Now we make a line graph but with lots of annotate() code to add in comments, labels, and segments for the labels. At the end I use geom_emoji() to add a soccer ball to the plot for each of the data points.

plot <- ac_goals_df %>% 
  ggplot(aes(x = label, y = goals_per_game, group = 1)) +
  geom_line() +
  scale_y_continuous(limits = c(NA, 5.35),
                     breaks = c(1.5, 2, 2.5, 3, 3.5, 4, 4.5)) +
  labs(x = "Tournament (Year)", y = "Goals per Game") +
  theme_minimal() +
  theme(text = element_text(family = "Roboto Condensed"),
        axis.title = element_text(size = 12),
        axis.text = element_text(size = 12)) +
  annotate(geom = "label", x = "'56", y = 5.15, family = "Roboto Condensed",
           color = "black", 
           label = "Total Number of Games Played:", hjust = 0) +
  annotate(geom = "text", x = "'60", y = 4.9, 
           label = "6", family = "Roboto Condensed") +
  annotate(geom = "segment", x = 1, xend = 3, y = 4.8, yend = 4.8) +
  annotate(geom = "text", x = "'68", y = 4.9, 
           label = "10", family = "Roboto Condensed") +
  annotate(geom = "segment", x = 3.8, xend = 4.2, y = 4.8, yend = 4.8) +
  annotate(geom = "text", x = "'72", y = 4.9, 
           label = "13", family = "Roboto Condensed") +
  annotate(geom = "segment", x = 4.8, xend = 5.2, y = 4.8, yend = 4.8) +
  annotate(geom = "text", x = "'76", y = 4.9, 
           label = "10", family = "Roboto Condensed") +
  annotate(geom = "segment", x = 5.8, xend = 6.2, y = 4.8, yend = 4.8) +
  annotate(geom = "text", x = "'84", y = 4.9, 
           label = "24", family = "Roboto Condensed") +
  annotate(geom = "segment", x = 7, xend = 9, y = 4.8, yend = 4.8) +
  annotate(geom = "text", x = "'92", y = 4.9, 
           label = "16", family = "Roboto Condensed") +
  annotate(geom = "segment", x = 9.8, xend = 10.2, y = 4.8, yend = 4.8) +
  annotate(geom = "text", x = 11.5, y = 4.9, 
           label = "26", family = "Roboto Condensed") +
  annotate(geom = "segment", x = 11, xend = 12, y = 4.8, yend = 4.8) +
  annotate(geom = "text", x = 14.5, y = 4.9, 
           label = "32", family = "Roboto Condensed") +
  annotate(geom = "segment", x = 13, xend = 16, y = 4.8, yend = 4.8) +
  annotate(geom = "text", x = 9, y = 4, family = "Roboto Condensed",
           label = glue("
                        Incredibly low amount of goals in Group B
                        (15 in 10 Games) and in Knock-Out Stages
                        (4 goals in 4, only 1 scored in normal time)")) +
  annotate(geom = "segment", x = 9, xend = 9, y = 1.65, yend = 3.75,
           color = "red") +
  ggimage::geom_emoji(aes(image = '26bd'), size = 0.03) 

plot

ggsave(filename = glue("{here::here('Asian Cup 2019')}/gpg_plot_final.png"), 
       width = 8, height = 7, dpi = 300)
plot <- image_read(glue("{here::here('Asian Cup 2019')}/gpg_plot_final.png"))

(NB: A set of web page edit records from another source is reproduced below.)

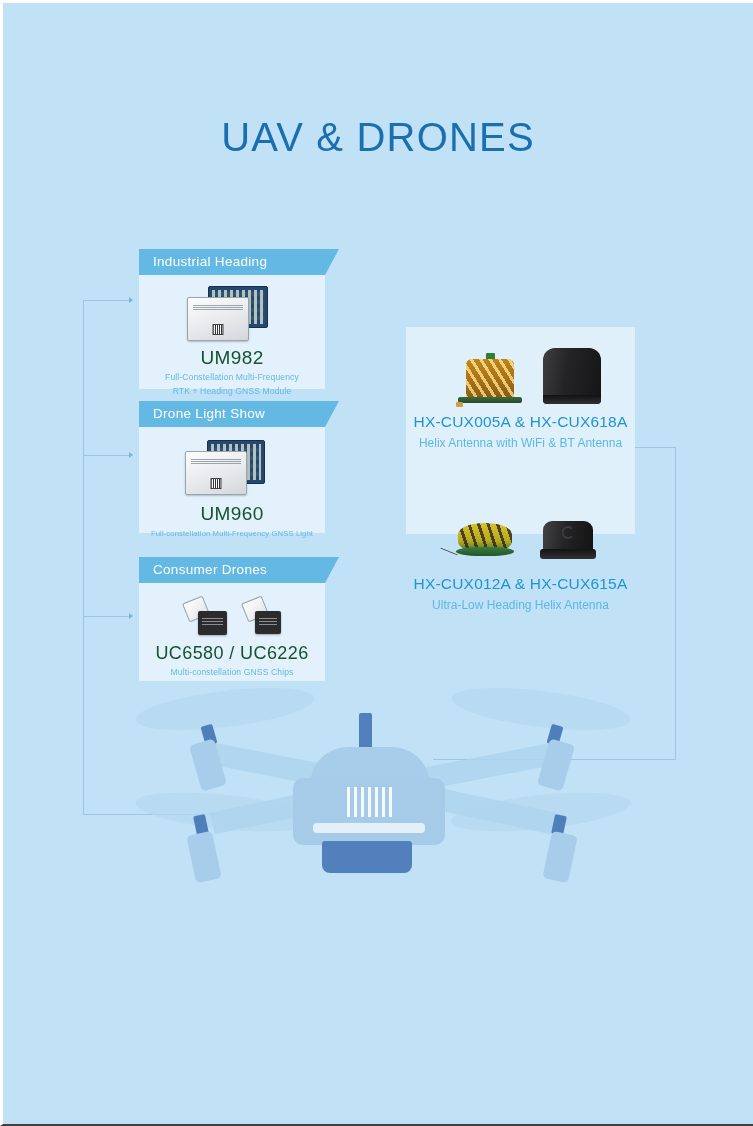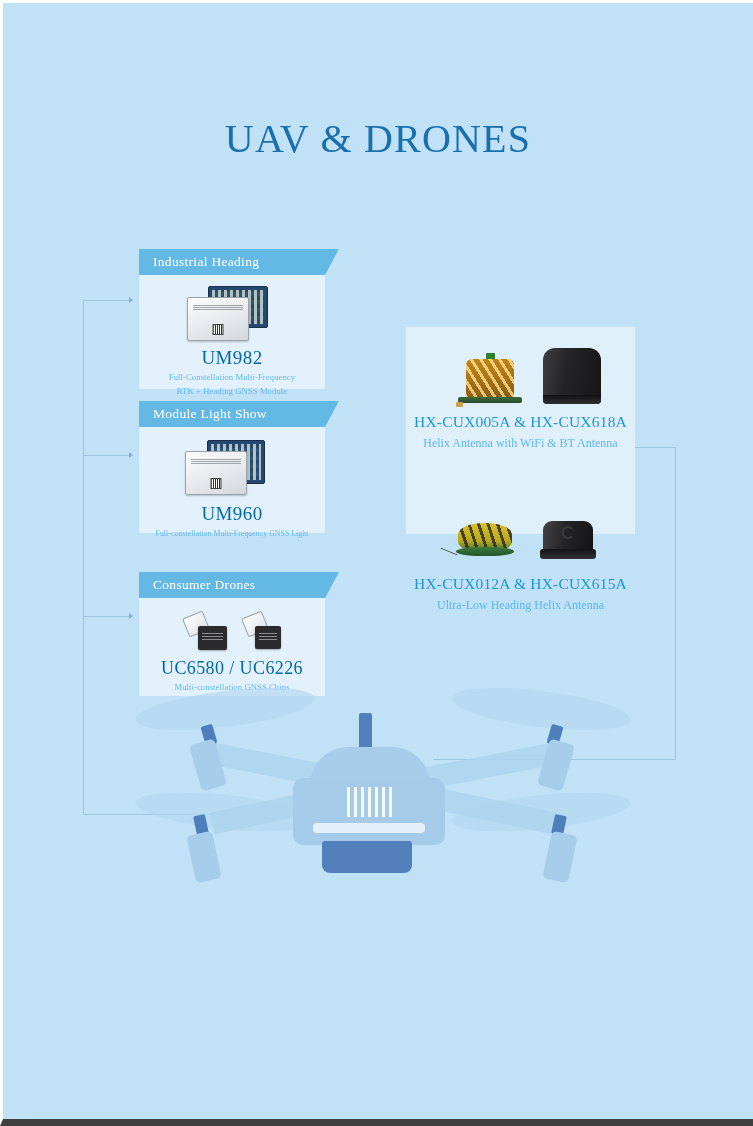--- a/index.html
+++ b/index.html
@@ -16,9 +16,8 @@
     background: #c0e1f6;
     border-left: 3px solid #ffffff;
     border-top: 3px solid #ffffff;
-    border-bottom: 7px solid #404040;
+    border-bottom: 2px solid #404040;
     overflow: hidden;
-    font-family: Liberation Serif, serif;
   }
 
   

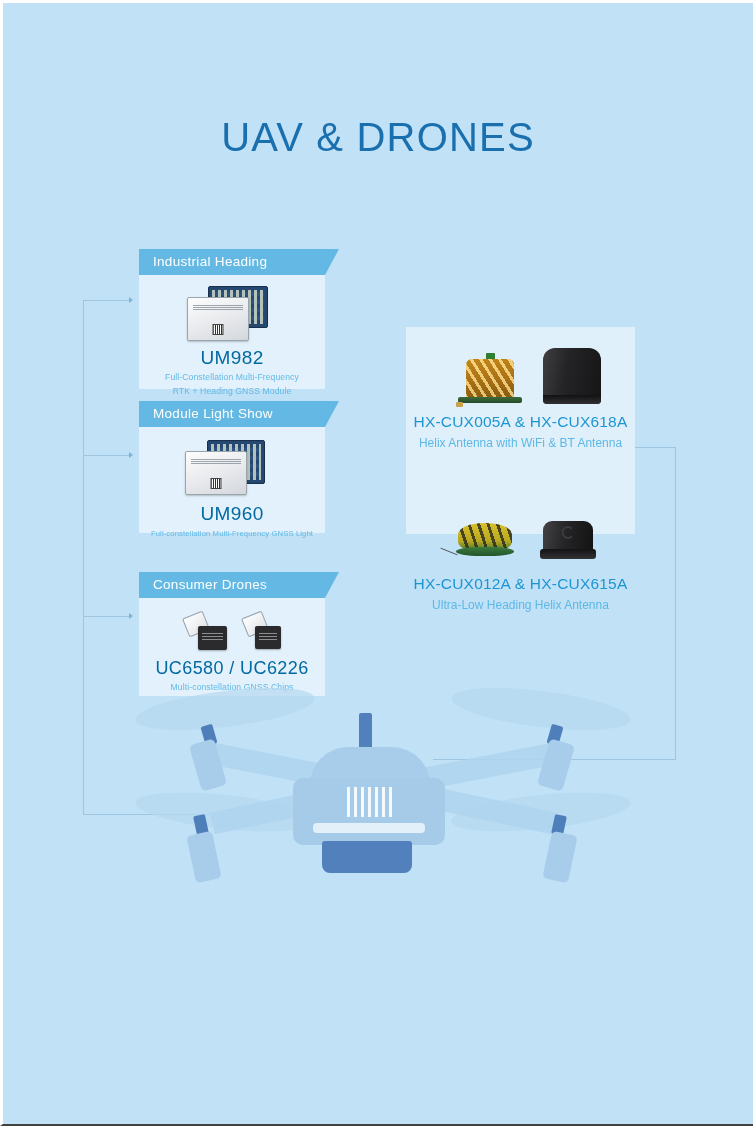--- a/index.html
+++ b/index.html
@@ -70,7 +70,7 @@
     text-align: center;
   }
   .prod-name {
-    color: #0369a1;
+    color: #14532d;
     font-size: 19px;
     letter-spacing: .4px;
     margin-top: 4px;

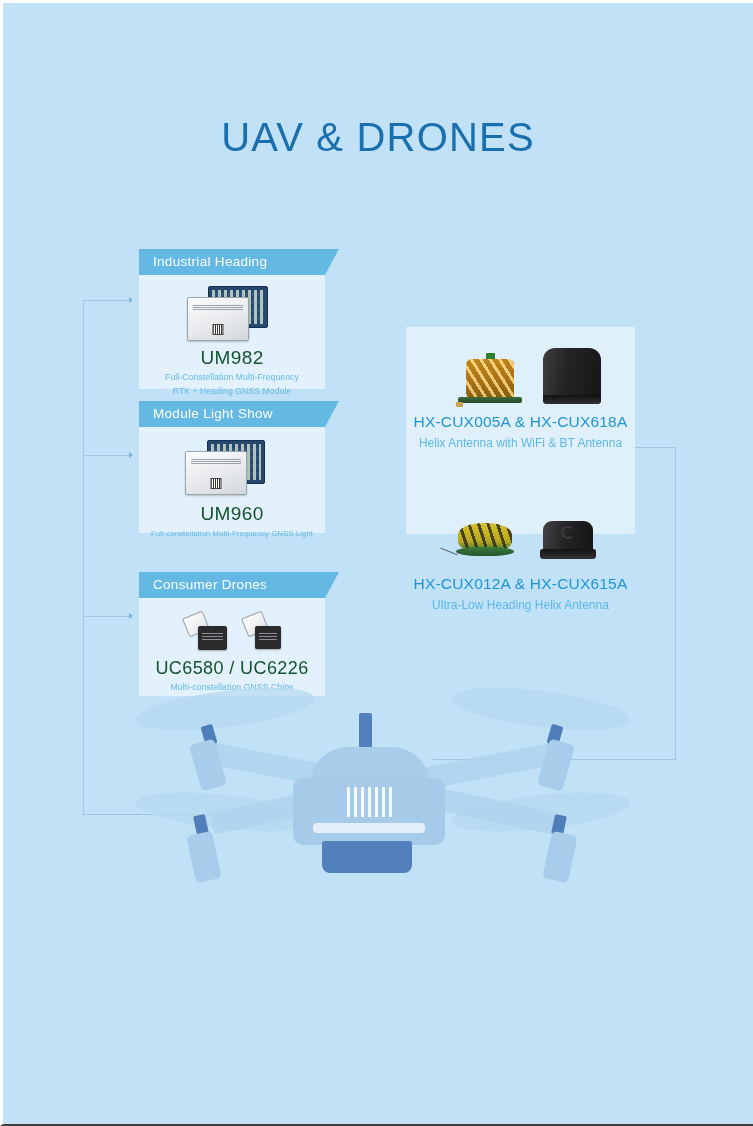--- a/index.html
+++ b/index.html
@@ -341,7 +341,7 @@
   </div>
 
   <div class="cat-card" style="left:136px; top:398px;">
-    <div class="cat-head">Module Light Show</div>
+    <div class="cat-head">Drone Light Show</div>
     <div class="cat-body" style="height:106px;">
       <div class="chipset" style="height:62px;">
         <div class="pcb" style="left:62px; top:3px; width:58px; height:44px;"></div>

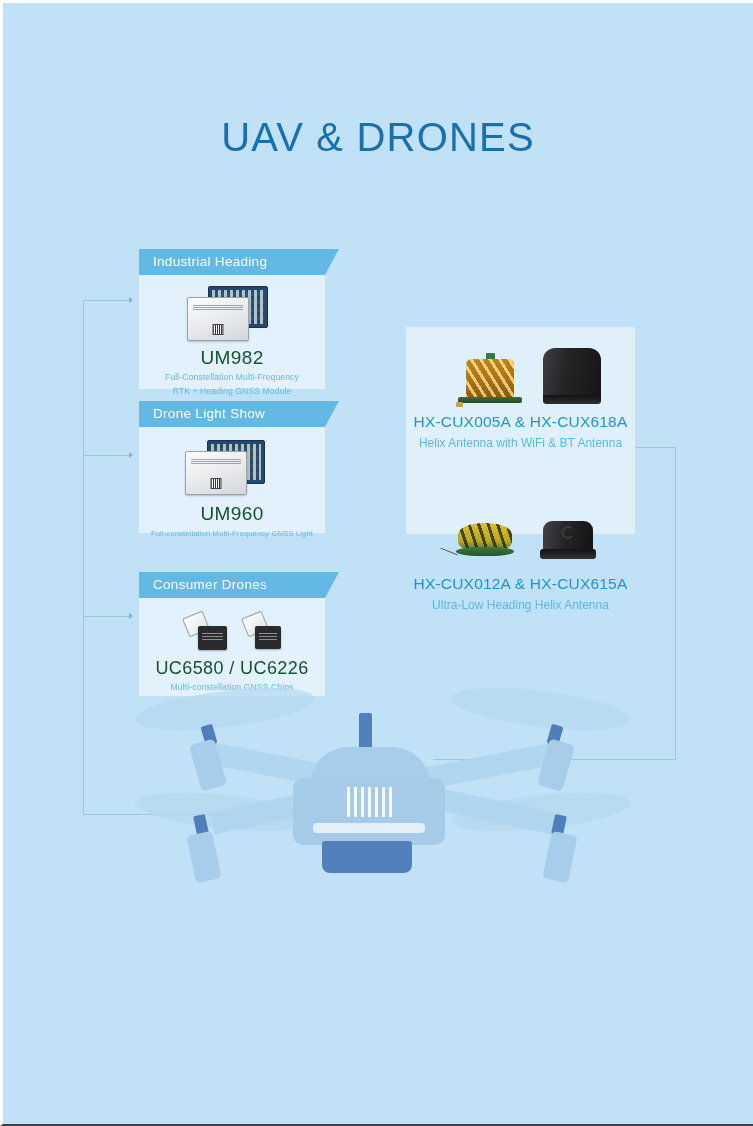--- a/index.html
+++ b/index.html
@@ -355,7 +355,7 @@
     </div>
   </div>
 
-  <div class="cat-card" style="left:136px; top:569px;">
+  <div class="cat-card" style="left:136px; top:554px;">
     <div class="cat-head">Consumer Drones</div>
     <div class="cat-body" style="height:98px;">
       <div class="chips2">

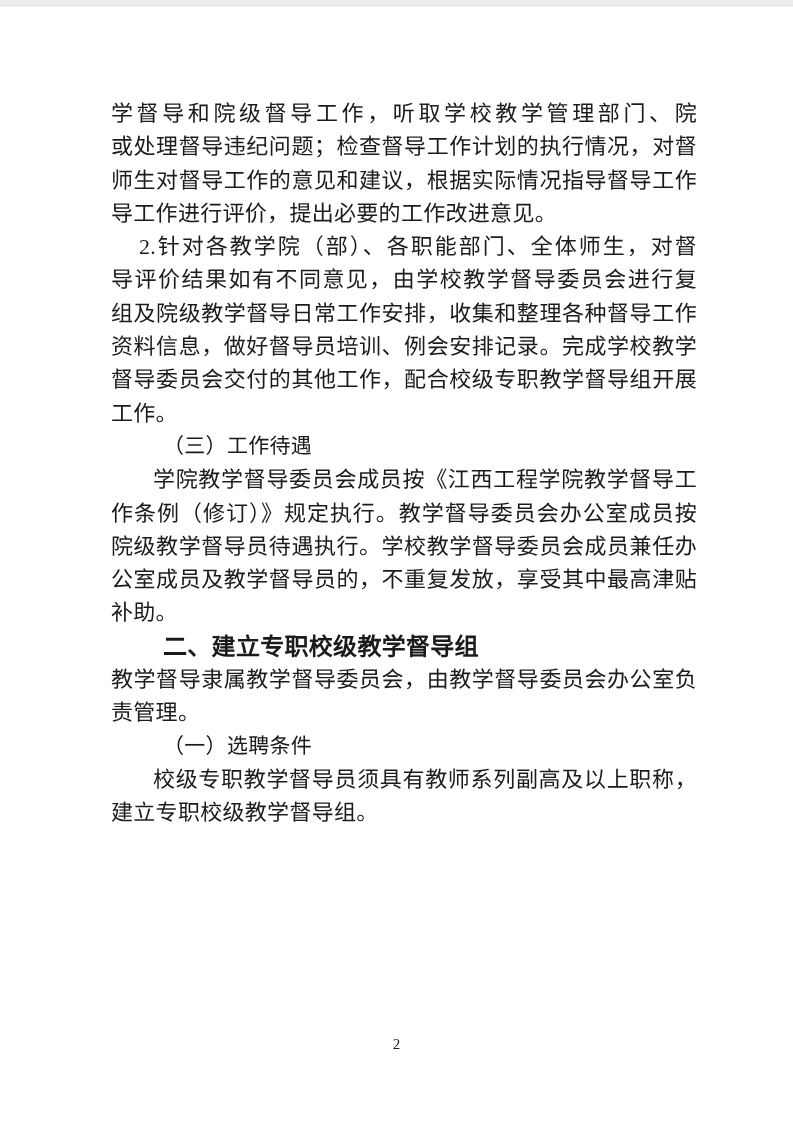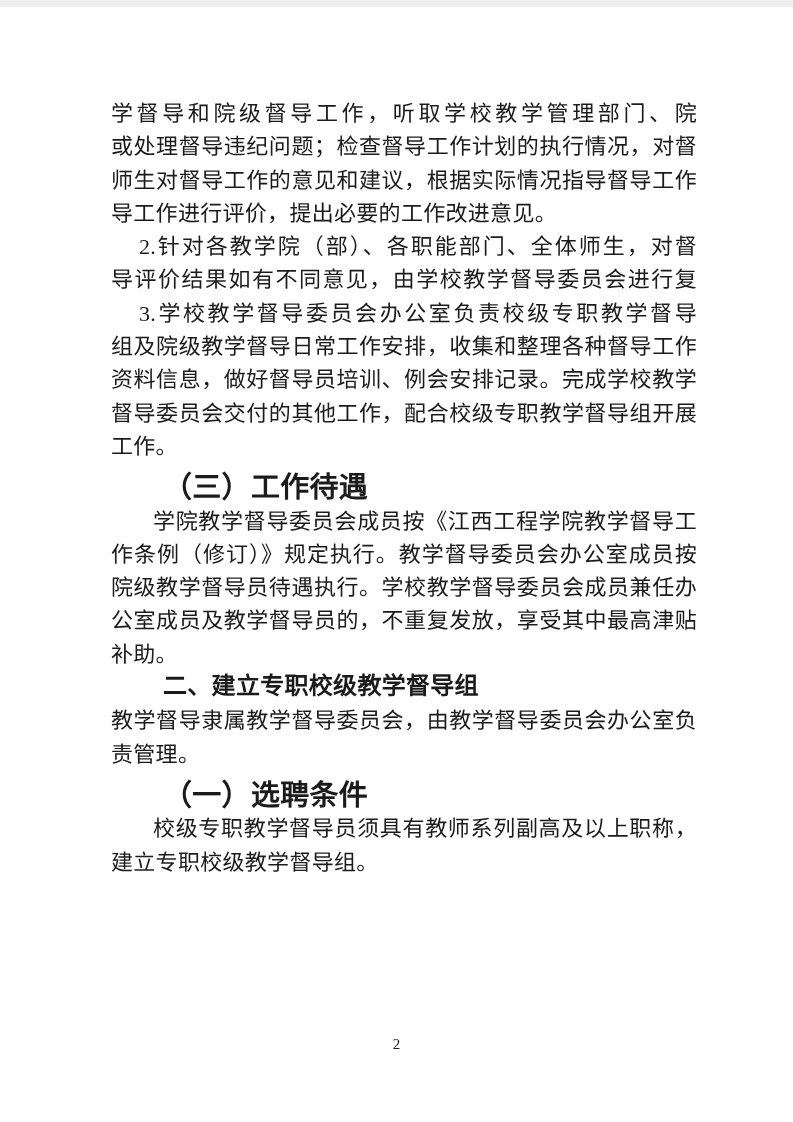--- a/index.html
+++ b/index.html
@@ -80,7 +80,6 @@
       <div class="line ind-none">导工作进行评价，提出必要的工作改进意见。</div>
       <div class="line ind-num just">2.针对各教学院（部）、各职能部门、全体师生，对督</div>
       <div class="line ind-none just">导评价结果如有不同意见，由学校教学督导委员会进行复议，</div>
-      <div class="line ind-num just">3.学校教学督导委员会办公室负责校级专职教学督导</div>
       <div class="line ind-none just">组及院级教学督导日常工作安排，收集和整理各种督导工作</div>
       <div class="line ind-none just">资料信息，做好督导员培训、例会安排记录。完成学校教学</div>
       <div class="line ind-none just">督导委员会交付的其他工作，配合校级专职教学督导组开展</div>

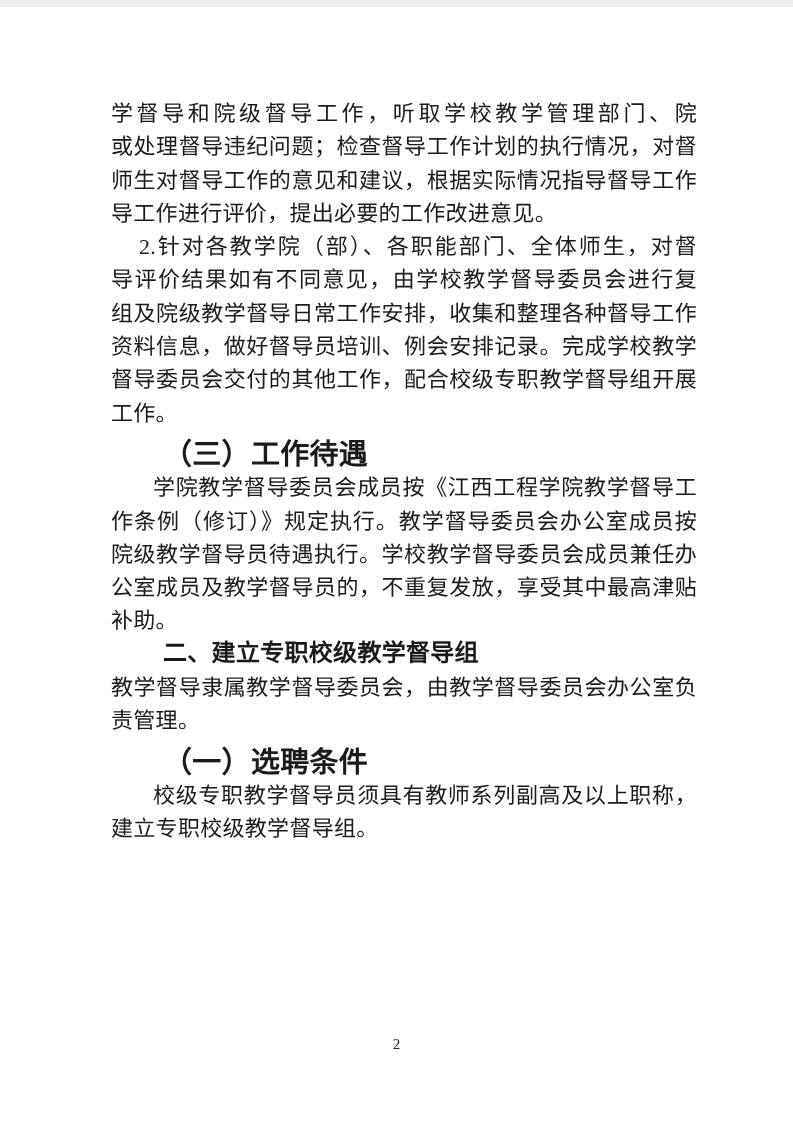--- a/index.html
+++ b/index.html
@@ -47,10 +47,9 @@
   .ind-para { text-indent: 42px; }
   .ind-heading { text-indent: 52px; }
   .heading-kai {
-    font-weight: bold;
-    font-size: 29px;
+    font-weight: normal;
+    font-size: 21px;
     font-family: "Liberation Serif", "DejaVu Serif", serif;
-    margin-top: 8px;
   }
   .heading-hei {
     font-weight: bold;

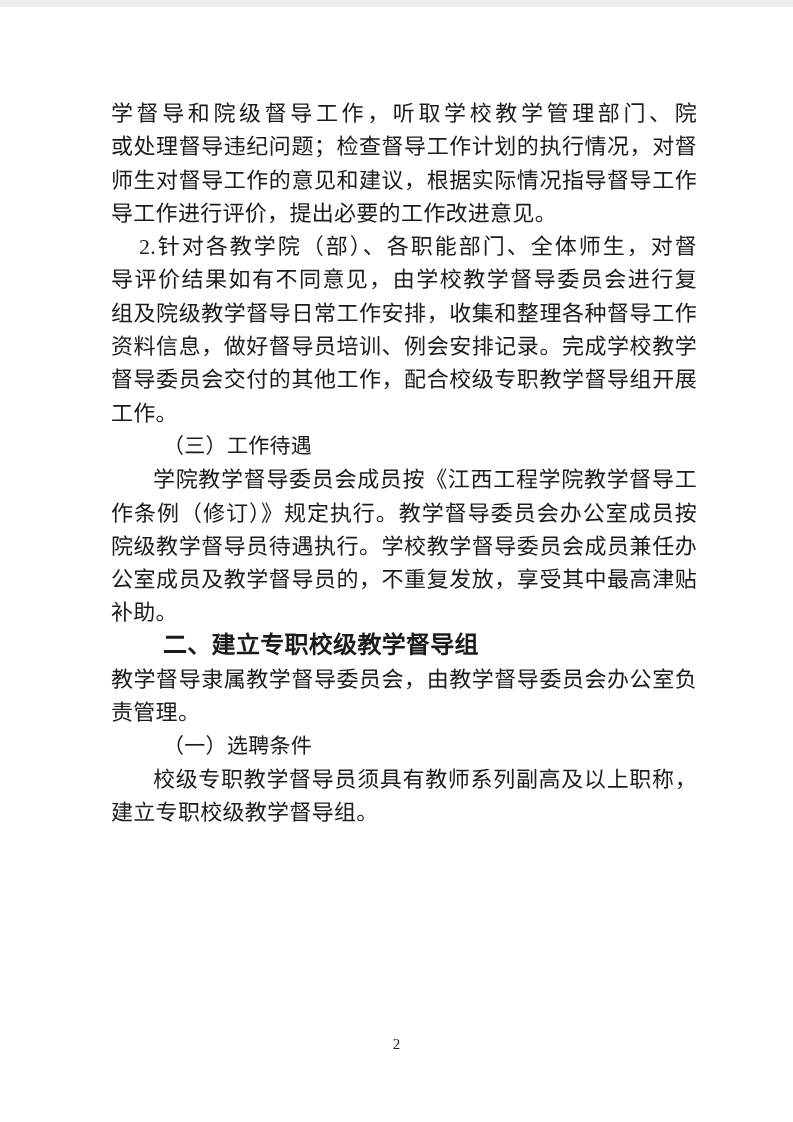--- a/index.html
+++ b/index.html
@@ -54,7 +54,7 @@
   .heading-hei {
     font-weight: bold;
     font-size: 24px;
-    font-family: Liberation Mono, monospace;
+    font-family: Liberation Sans, sans-serif;
   }
   .footer {
     position: absolute;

However, I’m not finished yet! I wanted to try to make this look a bit more “official” so I attempted to add the Asian Cup logo on the top right corner. There are probably alternative ways to how I did it below, especially by using grobs, but I was reminded of this blog post by Daniel Hadley who used the magick package to add a footer with a logo onto a ggplot object. I’ve used magick before for animations and this was a good chance to try it out for image editing. Compared to Daniel Hadley’s example I needed to have the logo on the right corner so I had to create a blank canvas with image_blank() and then placing everything on top of that with image_composite() and image_append().

logo_raw <- image_read("https://upload.wikimedia.org/wikipedia/en/a/ad/2019_afc_asian_cup_logo.png")

logo_proc <- logo_raw %>% image_scale("600")

# create blank canvas
a <- image_blank(width = 1000, height = 100, color = "white")
# combine with logo image and shift logo to the right
b <- image_composite(image_scale(a, "x100"), image_scale(logo_proc, "x75"), 
                     offset = "+880+25")
# add in the title text
logo_header <- b %>% 
  image_annotate(text = glue("Goals per Game Throughout the History of the Asian Cup"),
                 color = "black", size = 24,  = "Roboto Condensed",
                 location = "+63+50", gravity = "northwest")

# combine it all together! 
final2_plot <- image_append(image_scale(c(logo_header, plot), "1000"), stack = TRUE)

# image_write(final2_plot,
#             glue("{here::here('Asian Cup 2019')}/gpg_plot_final.png"))

final2_plot

All in all it took a while to tweak the positions of the text and logo image but for my first try it worked well. There is definitely room for improvement in regards to sizing and scaling though.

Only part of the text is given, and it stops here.